No. In the country, they'll use Wi-Fi to herd cattle.

The suggestion was actually made by roboticist Zack Butler, speaking at the MobiSys conference in Boston. He proposes a system of moving virtual fences, controlled by Wi-Fi, and managed from a single server 'back at the ranch', New Scientist reports.

The virtual fence is actually a set of GPS co-ordinates that would be downloaded to a collar which the cow would wear. If the cow gets too close to the fence co-ordinates, the collar will make a noise, or give the cow an electric shock to scare it away. When the fence moves, Butler says, it will herd the cows with it.

Butler and his colleagues have developed software that will do this, and have built working prototype collars from commonly available components.

The team has already carried out a test of a static version of the fence system, with 10 'volunteer' cows and a square kilometre field.

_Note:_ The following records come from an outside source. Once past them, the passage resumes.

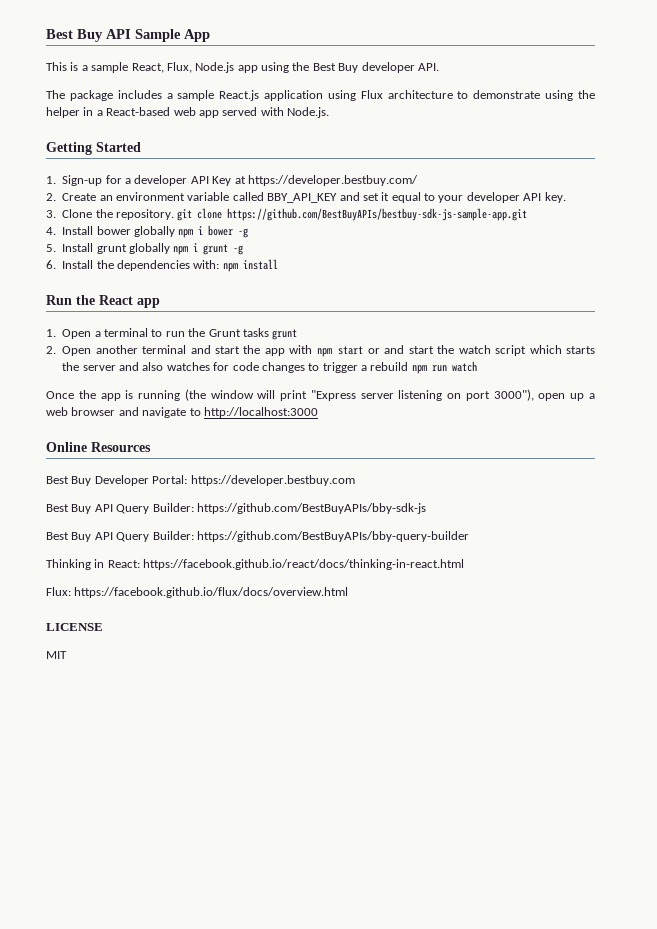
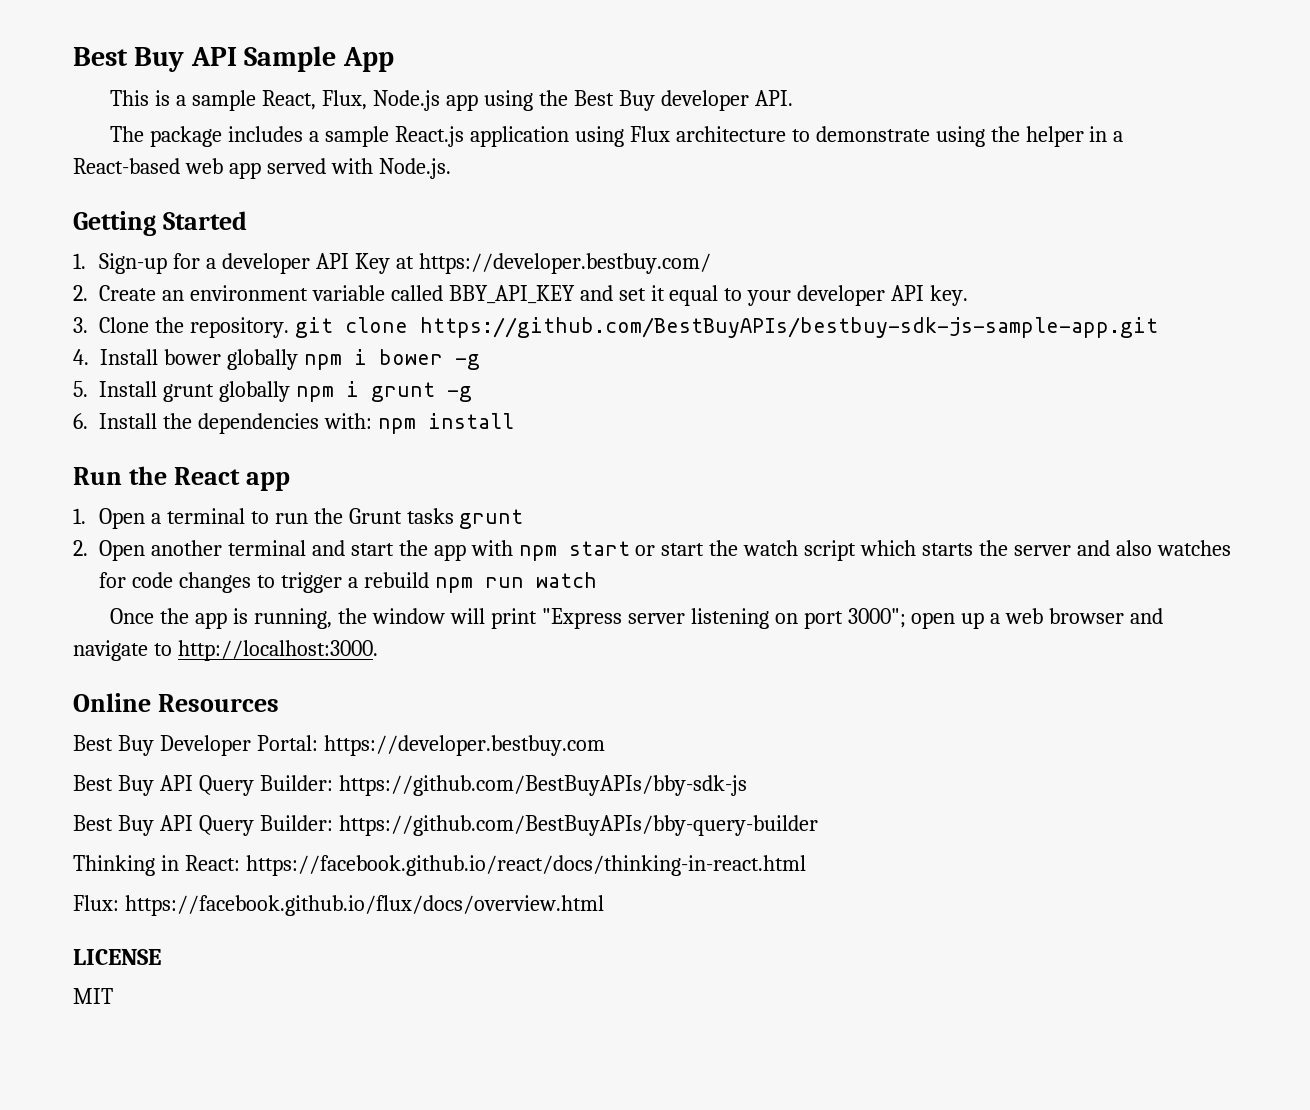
[384,345,405,354] and -> (656, 550) none
[138,389,206,401] running (the -> [254,608,368,629] running, the
[493,389,534,401] 3000"), -> [847,608,906,628] 3000";
[203,407,318,418] http://localhost:3000 -> [177,640,378,661] http://localhost:3000.

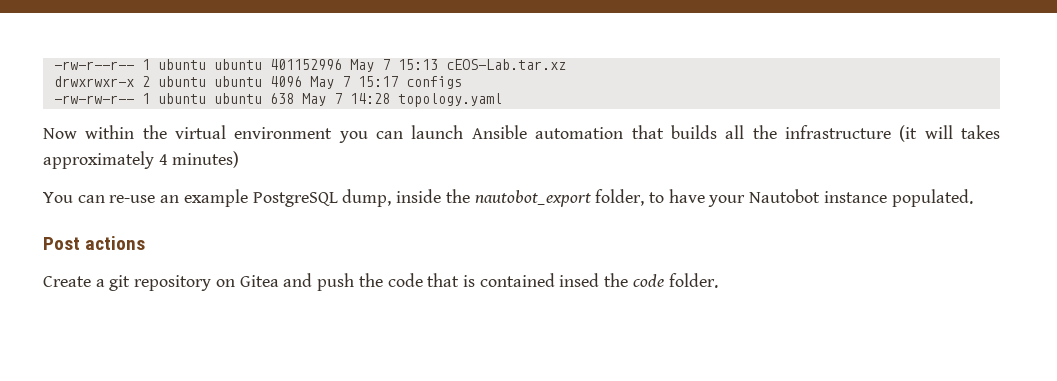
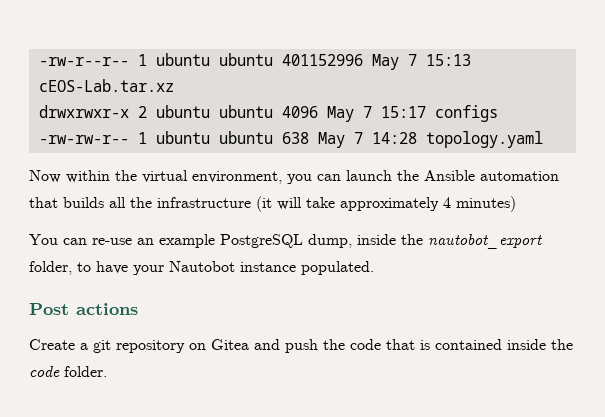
[234,127,333,139] environment -> [192,171,282,184] environment,
(464, 132) none -> [397,170,419,181] the
[961,125,1001,139] takes -> [306,197,335,208] take
[559,273,600,287] insed -> [507,339,546,350] inside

The moving fences have so far only been tested in a group of students. (We reckon this could be a whole new market).

The collar works using a Zaurus PDA, an eTrex GPS unit and a loudspeaker. It has a built in Wi-Fi networking card, and communicates with the controlling server thanks to a 802.11b base station located in the field. Butler suggests that in the real world, these base stations could be located at solar powered watering holes, so that cows could still have their fence co-ordinates updated even if they were frequently out of range of the network.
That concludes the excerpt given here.